Perda de nacionalidade. Chega quer parlamento a votar confirmação do decreto

O Chega quer que o parlamento vote a confirmação do decreto de perda da nacionalidade. A data deverá ser decidida na próxima conferência de líderes.

RTP /
Miguel A. Lopes - Lusa

O Chega tem "luz verde" do presidente da Assembleia da República para levar a plenário o requerimento para ser reapreciado o decreto que cria a pena acessória de perda da nacionalidade, diploma chumbado pelo Tribunal Constitucional.

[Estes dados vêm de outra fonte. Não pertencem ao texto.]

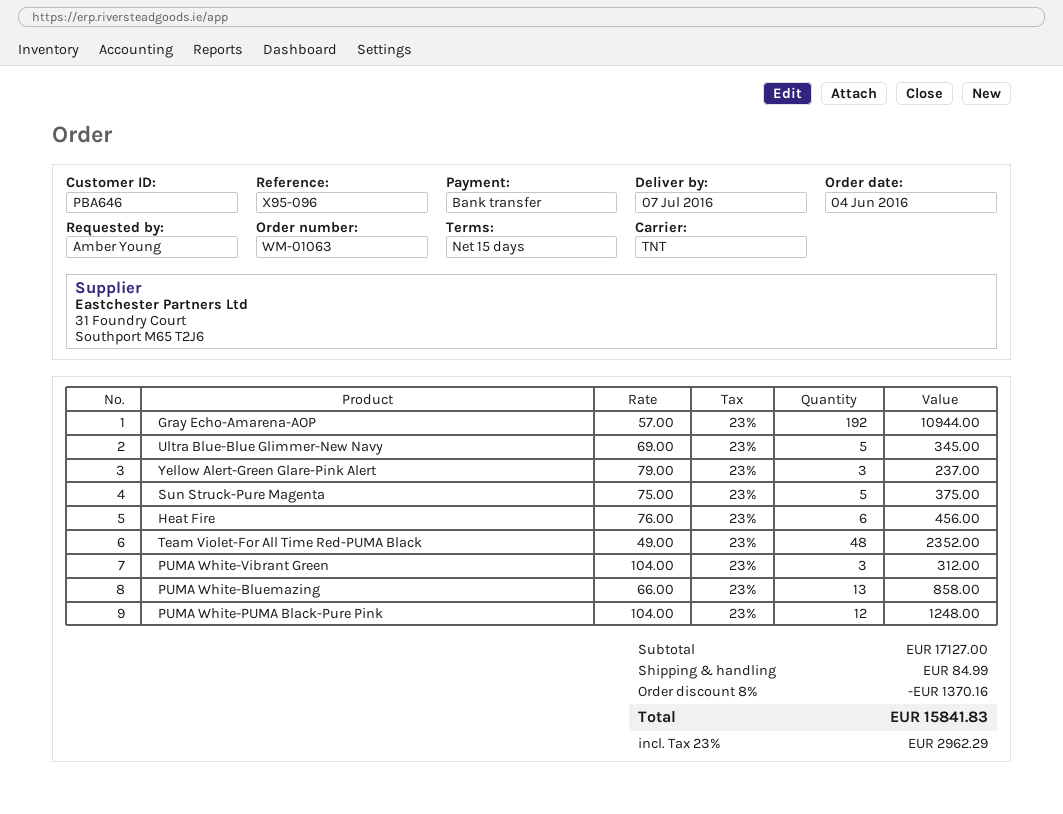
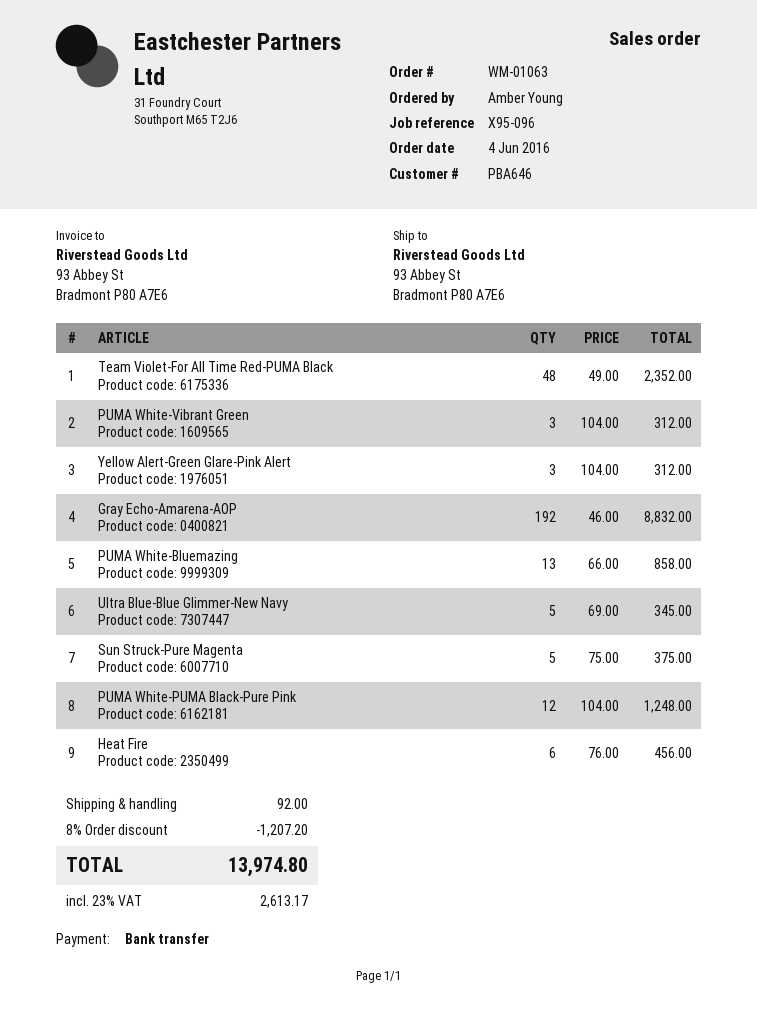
Gray Echo-Amarena-AOP: 192 x 57.00 = 10944.00 -> 192 x 46.00 = 8832.00
Yellow Alert-Green Glare-Pink Alert: 3 x 79.00 = 237.00 -> 3 x 104.00 = 312.00
discount: 8% = 1370.16 -> 8% = 1207.20
shipping: 84.99 -> 92.00
tax: 23% = 2962.29 -> 23% = 2613.17
total: 15841.83 -> 13974.80

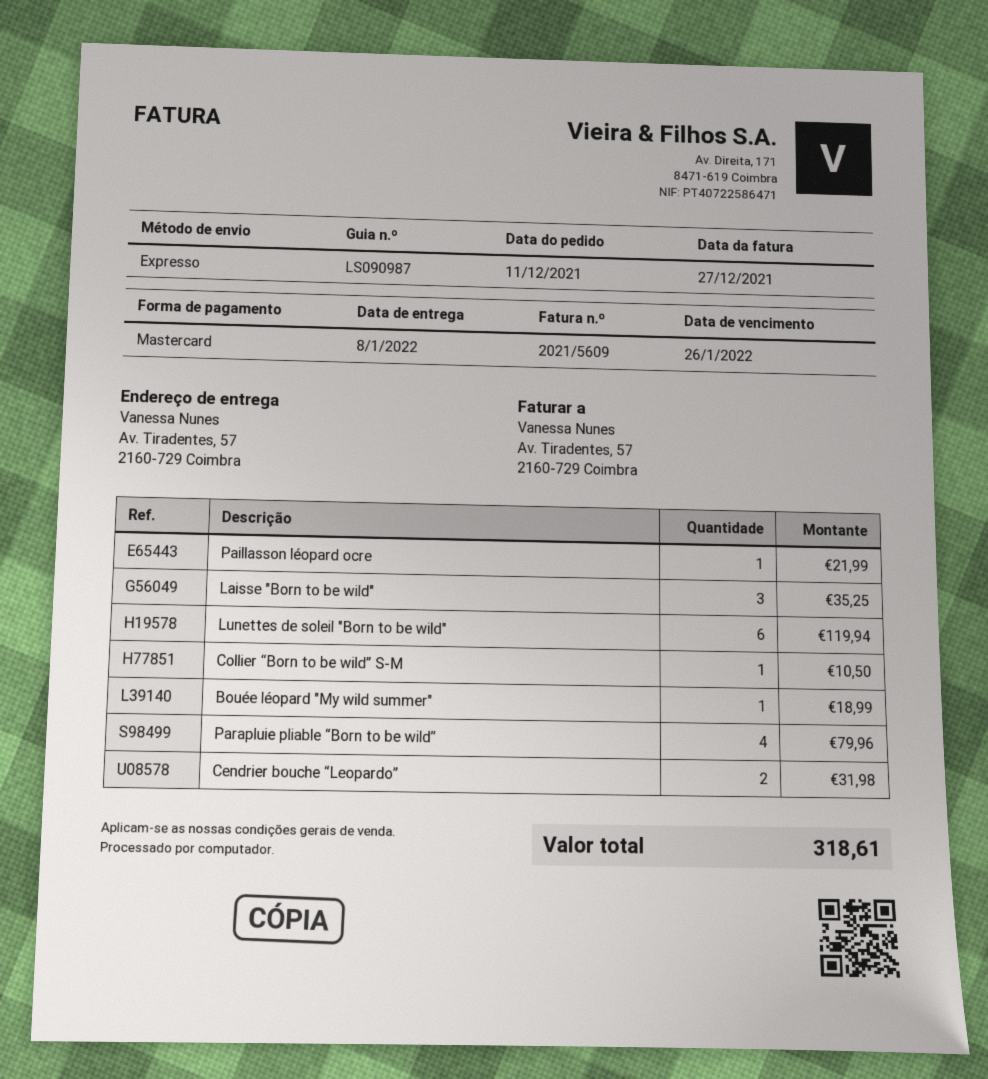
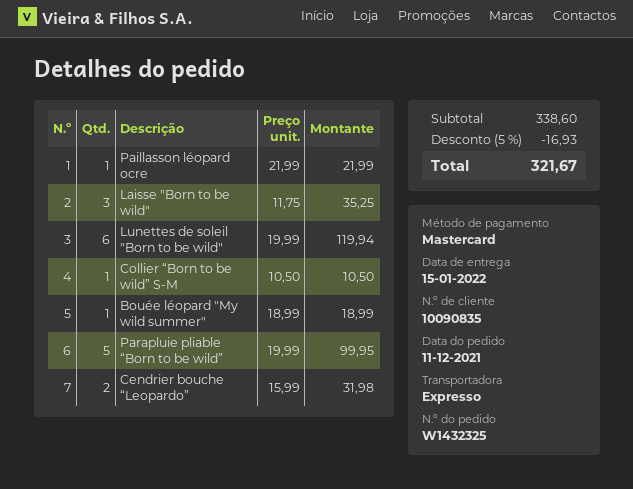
delivery date: 2022-01-08 -> 2022-01-15
Parapluie pliable “Born to be wild”: 4 for 79.96 -> 5 for 99.95
discount: none -> 5% = 16.93
total: 318.61 -> 321.67

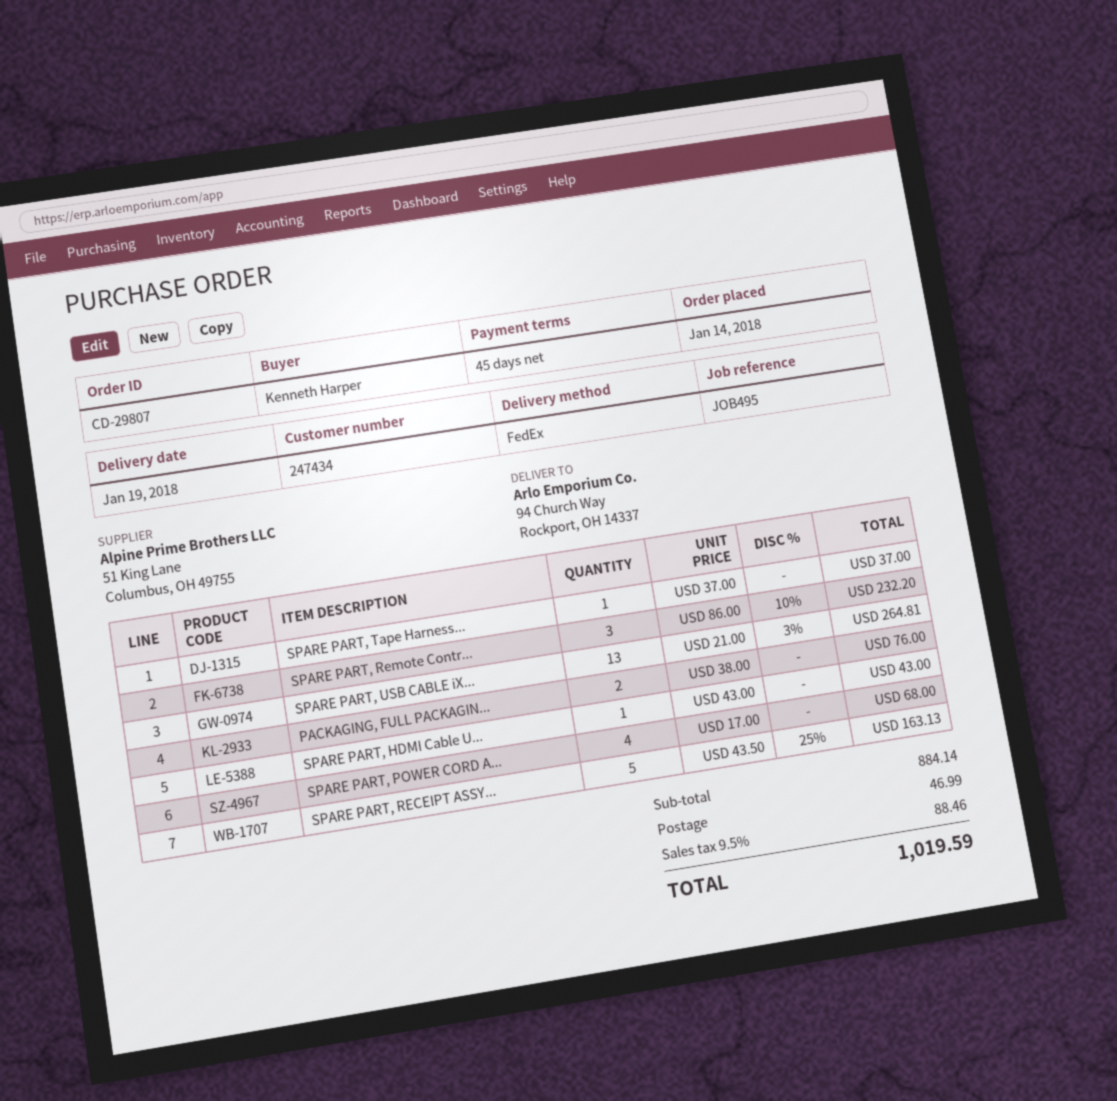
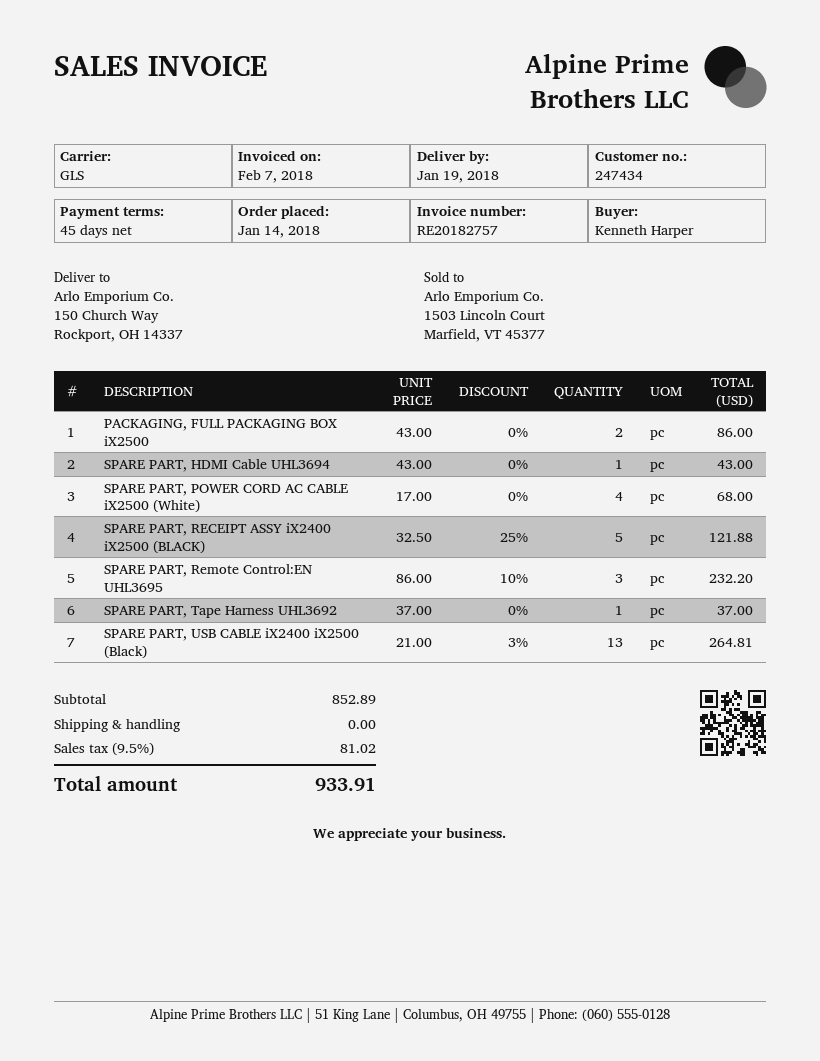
shipping method: FedEx -> GLS
ship to: 94 Church Way, Rockport, OH 14337 -> 150 Church Way, Rockport, OH 14337
PACKAGING, FULL PACKAGIN...: 2 x 38.00 = 76.00 -> 2 x 43.00 = 86.00
SPARE PART, RECEIPT ASSY...: 5 x 43.50 - 25% = 163.13 -> 5 x 32.50 - 25% = 121.88
subtotal: 884.14 -> 852.89
shipping: 46.99 -> 0.00
tax: 9.5% = 88.46 -> 9.5% = 81.02
total: 1019.59 -> 933.91

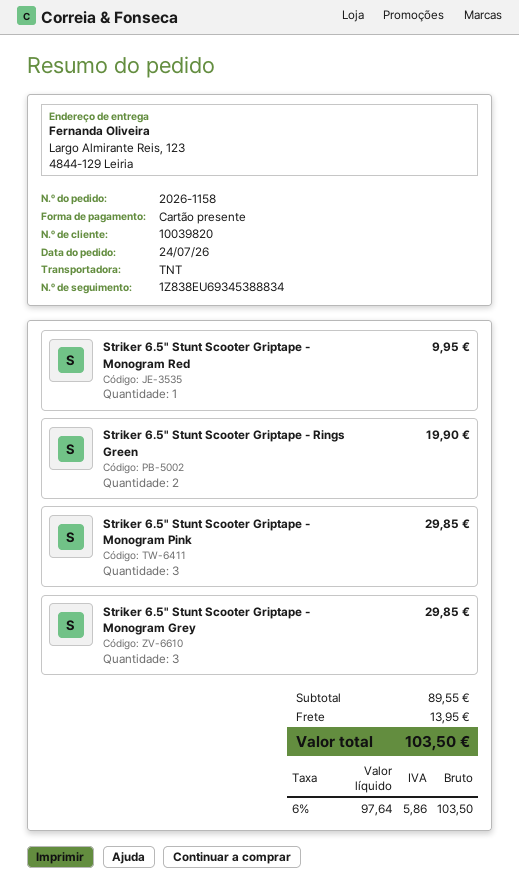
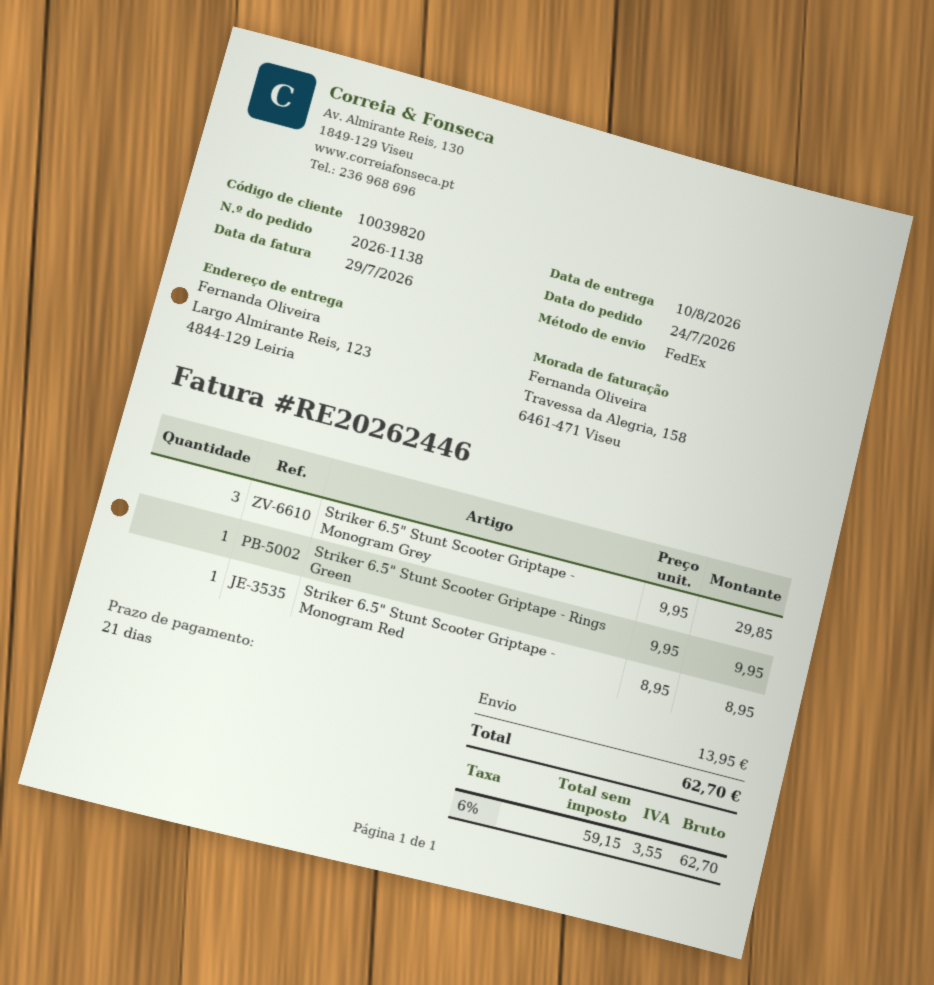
order number: 2026-1158 -> 2026-1138
shipping method: TNT -> FedEx
Striker 6.5" Stunt Scooter Griptape - Monogram Red: 1 for 9.95 -> 1 for 8.95
Striker 6.5" Stunt Scooter Griptape - Rings Green: 2 for 19.90 -> 1 for 9.95
Striker 6.5" Stunt Scooter Griptape - Monogram Pink: 3 for 29.85 -> none
net: 97.64 -> 59.15
tax: 6% = 5.86 -> 6% = 3.55
total: 103.50 -> 62.70

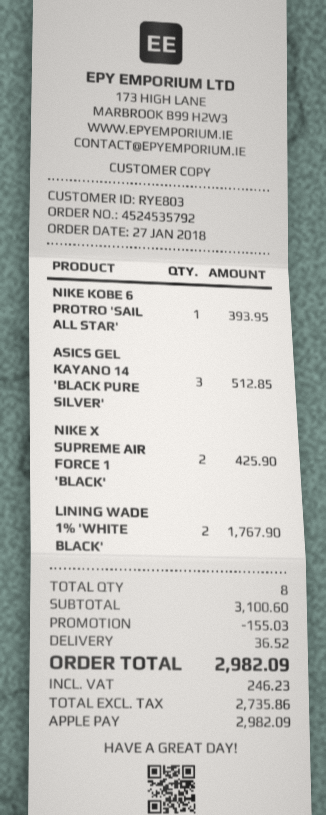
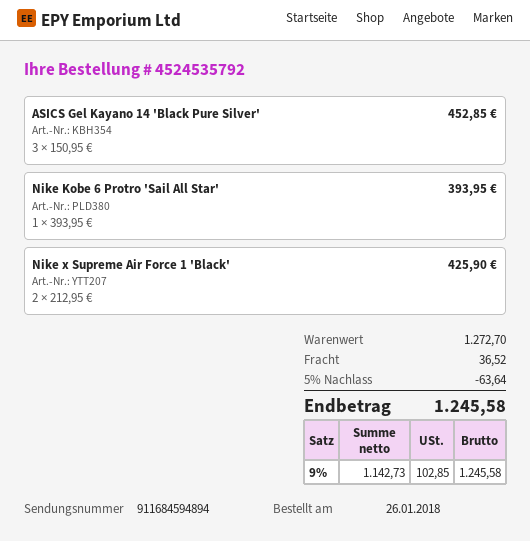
order date: 2018-01-27 -> 2018-01-26
ASICS GEL KAYANO 14 'BLACK PURE SILVER': 3 for 512.85 -> 3 for 452.85
LINING WADE 1% 'WHITE BLACK': 2 for 1767.90 -> none
subtotal: 3100.60 -> 1272.70
discount: 155.03 -> 63.64
net: 2735.86 -> 1142.73
tax: 246.23 -> 102.85
total: 2982.09 -> 1245.58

O despacho de José Pedro Aguiar-Branco a admitir o requerimento foi comunicado à bancada do partido na sexta-feira e o agendamento do debate sobre a reapreciação do decreto que cria a pena acessória de perda da nacionalidade, alterando o Código Penal, poderá ser feito na próxima reunião da conferência de líderes.

No despacho do presidente da Assembleia da República refere-se que a reapreciação do decreto pode ser agendada para reunião plenária, já que “reúne os requisitos formais para desencadear o procedimento” nos termos da Constituição.

“O processo deve ser remetido à conferência de líderes para efeitos de agendamento da reapreciação em sessão plenária”
, acrescenta-se.

Logo no dia em que o decreto foi considerado inconstitucional, o presidente do Chega desafiou a maioria de direita a confirmá-lo no parlamento, mas PSD e Iniciativa Liberal recusaram seguir esse caminho.

A proposta só seria aprovada com uma maioria de dois terços dos deputados presentes e o líder parlamentar do PSD, Hugo Soares, já garantiu que os sociais-democratas não vão provocar "nenhum conflito institucional" com o Tribunal Constitucional.

Recorde-se que os juizes conselheiros voltaram a declarar inconstitucional a criação da pena acessória de perda da nacionalidade por violação dos princípios da igualdade e proporcionalidade.